Au milieu des claquements de mains, des cris d’enthousiasme et des roulements de cannes sur le plancher, le camarade Karikine, un homme maigre, à la fois chauve et chevelu, par le front dégarni et la longueur de boucles brunes couvrant sa nuque, descendit de la scène et vint s’asseoir sur un banc de la salle, où l’on se serra pour lui faire place.

Mais déjà des voix nombreuses réclamaient le concert. Une femme apparut sur le théâtre.

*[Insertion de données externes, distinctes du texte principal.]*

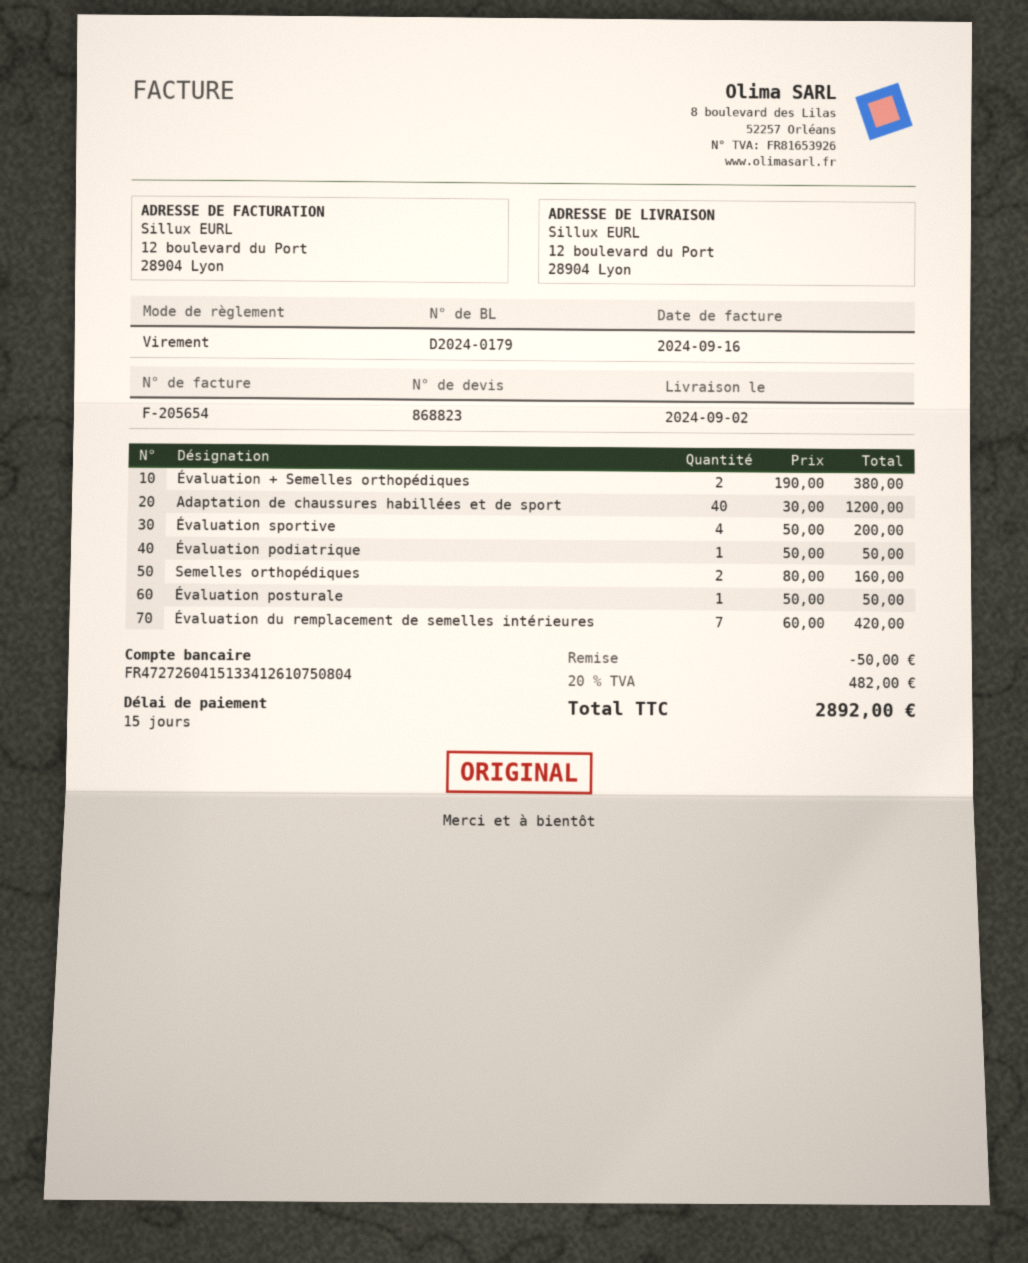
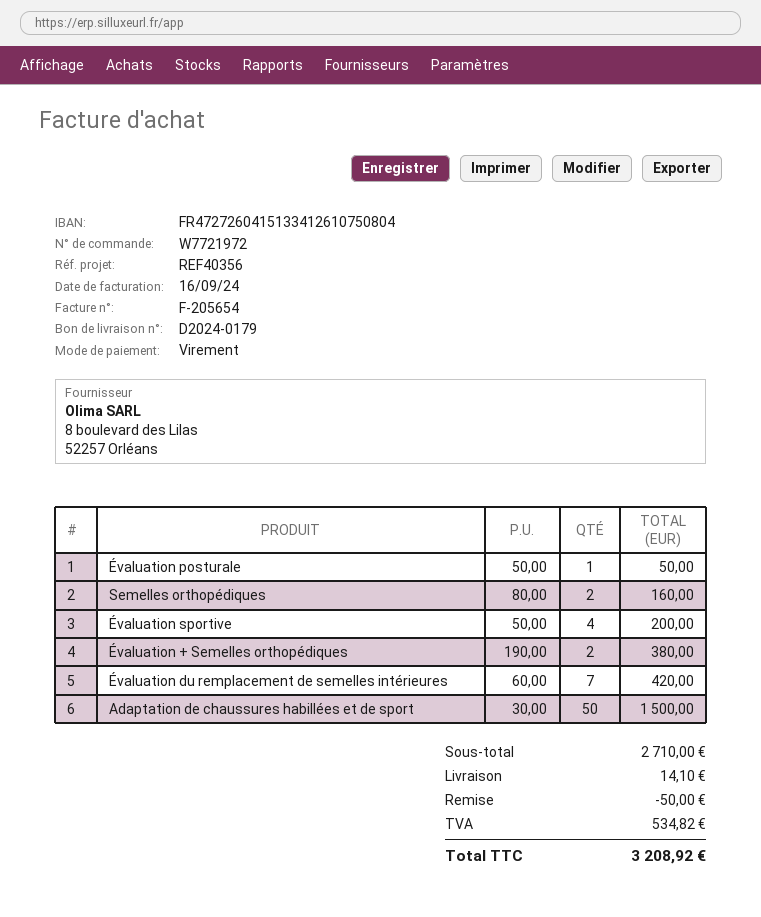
Adaptation de chaussures habillées et de sport: 40 x 30.00 = 1200.00 -> 50 x 30.00 = 1500.00
Évaluation podiatrique: 1 x 50.00 = 50.00 -> none
shipping: none -> 14.10
tax: 482.00 -> 534.82
total: 2892.00 -> 3208.92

— C’est Zulma Porret, une fidèle !

— Je la connais. Elle a chanté chez nous ! répondit Fernand.

Zulma Porret, ancienne étoile des Bouffes du Nord, plus très jeune, mais agréable encore, avec de beaux yeux meurtris et des dents magnifiques, chanta, d’une voix rauque et passionnée, la Revanche des Gueux, sorte de poème brutal où elle mettait une force de haine extraordinaire. Un piano où manquaient des cordes accompagnait rageusement.

Puis ce fut un long et pâle poète à barbe noire qui rythma, d’une diction lente et sombrée, les stupeurs du Christ revenu sur terre et jugeant les modernes chrétiens.

Ce singulier poète s’appelait : Pierre Larmus ; il était long, long et d’une maigreur qu’il soignait d’un régime éternel, pour garder sa saveur « Purotine » indispensable à l’évocation des « Ventres Creux », ses héros.